* _WHAT TO WORK ON_
Would you retype, word for word, only the lines from the one holding "Sandale Birkenstock Arizona en" through the final line of the entries below, without the pictures?
Top of DATA
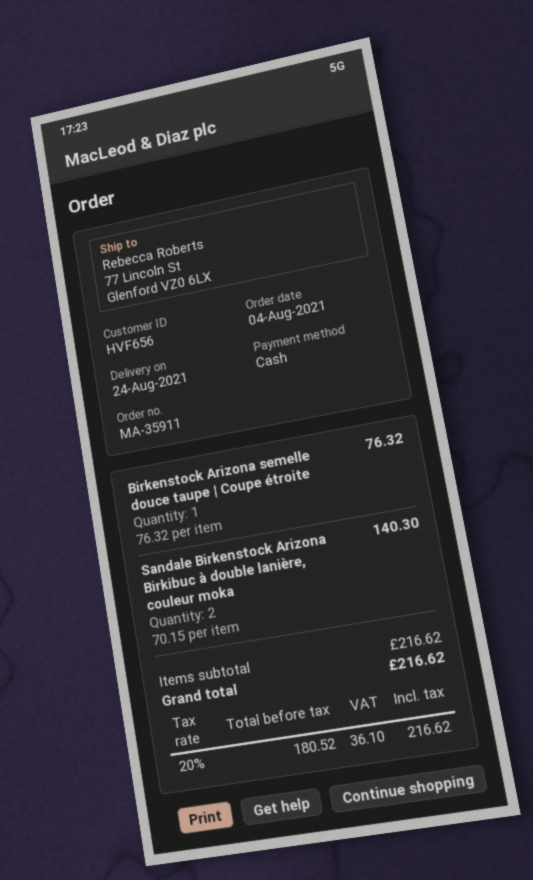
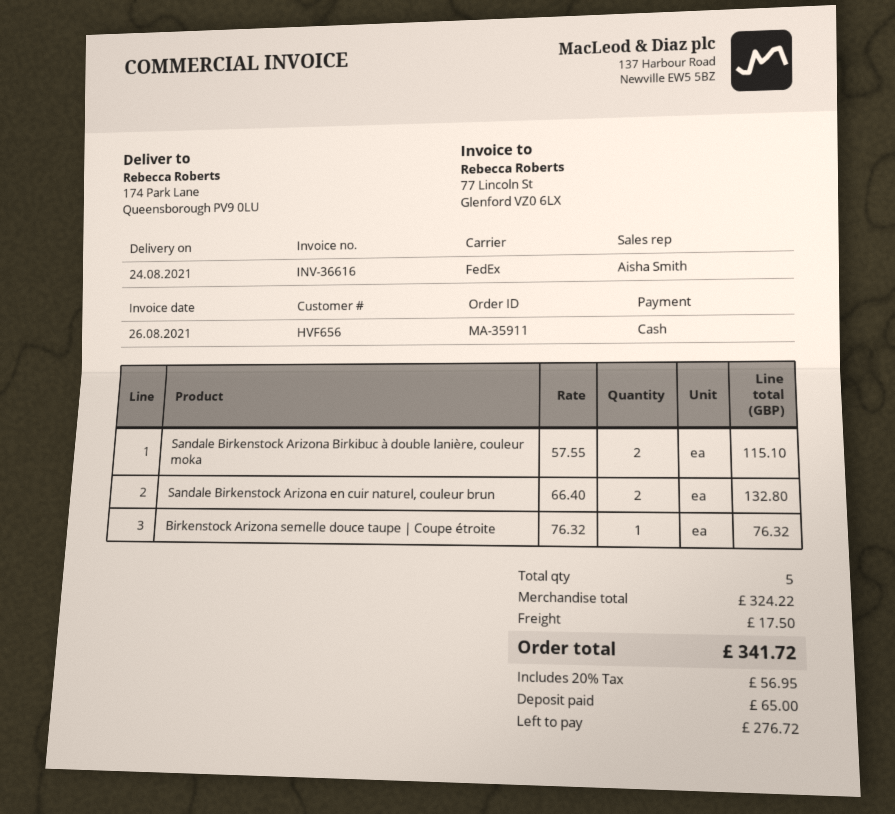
ship to: 77 Lincoln St, Glenford VZ0 6LX -> 174 Park Lane, Queensborough PV9 0LU
Sandale Birkenstock Arizona Birkibuc à double lanière, couleur moka: 2 x 70.15 = 140.30 -> 2 x 57.55 = 115.10
Sandale Birkenstock Arizona en cuir naturel, couleur brun: none -> 2 x 66.40 = 132.80
subtotal: 216.62 -> 324.22
shipping: none -> 17.50
tax: 20% = 36.10 -> 20% = 56.95
total: 216.62 -> 341.72

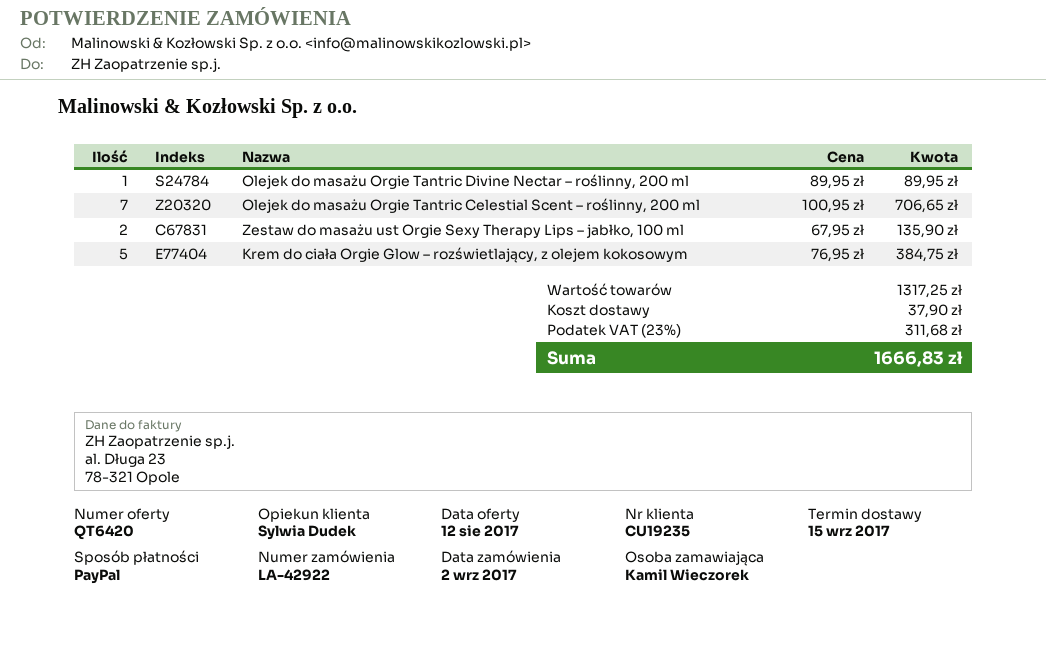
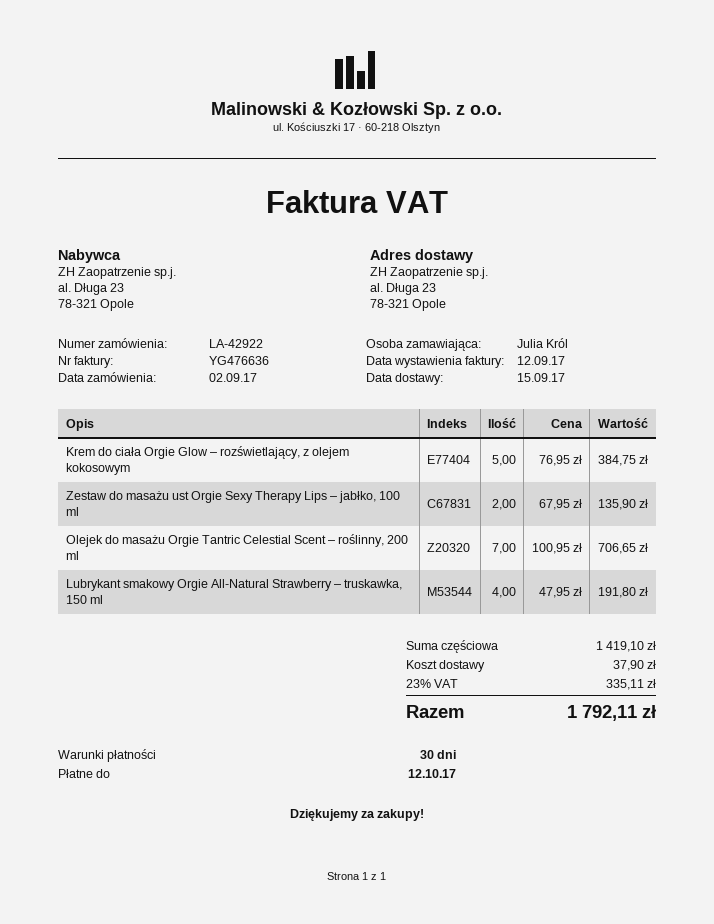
ordered by: Kamil Wieczorek -> Julia Król
Olejek do masażu Orgie Tantric Divine Nectar – roślinny, 200 ml: 1 x 89.95 = 89.95 -> none
Lubrykant smakowy Orgie All-Natural Strawberry – truskawka, 150 ml: none -> 4 x 47.95 = 191.80
subtotal: 1317.25 -> 1419.10
tax: 23% = 311.68 -> 23% = 335.11
total: 1666.83 -> 1792.11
Bottom of DATA
* _SOLVED EXERCISE_
Sandale Birkenstock Arizona en cuir naturel, couleur brun: none -> 2 x 66.40 = 132.80
subtotal: 216.62 -> 324.22
shipping: none -> 17.50
tax: 20% = 36.10 -> 20% = 56.95
total: 216.62 -> 341.72

ordered by: Kamil Wieczorek -> Julia Król
Olejek do masażu Orgie Tantric Divine Nectar – roślinny, 200 ml: 1 x 89.95 = 89.95 -> none
Lubrykant smakowy Orgie All-Natural Strawberry – truskawka, 150 ml: none -> 4 x 47.95 = 191.80
subtotal: 1317.25 -> 1419.10
tax: 23% = 311.68 -> 23% = 335.11
total: 1666.83 -> 1792.11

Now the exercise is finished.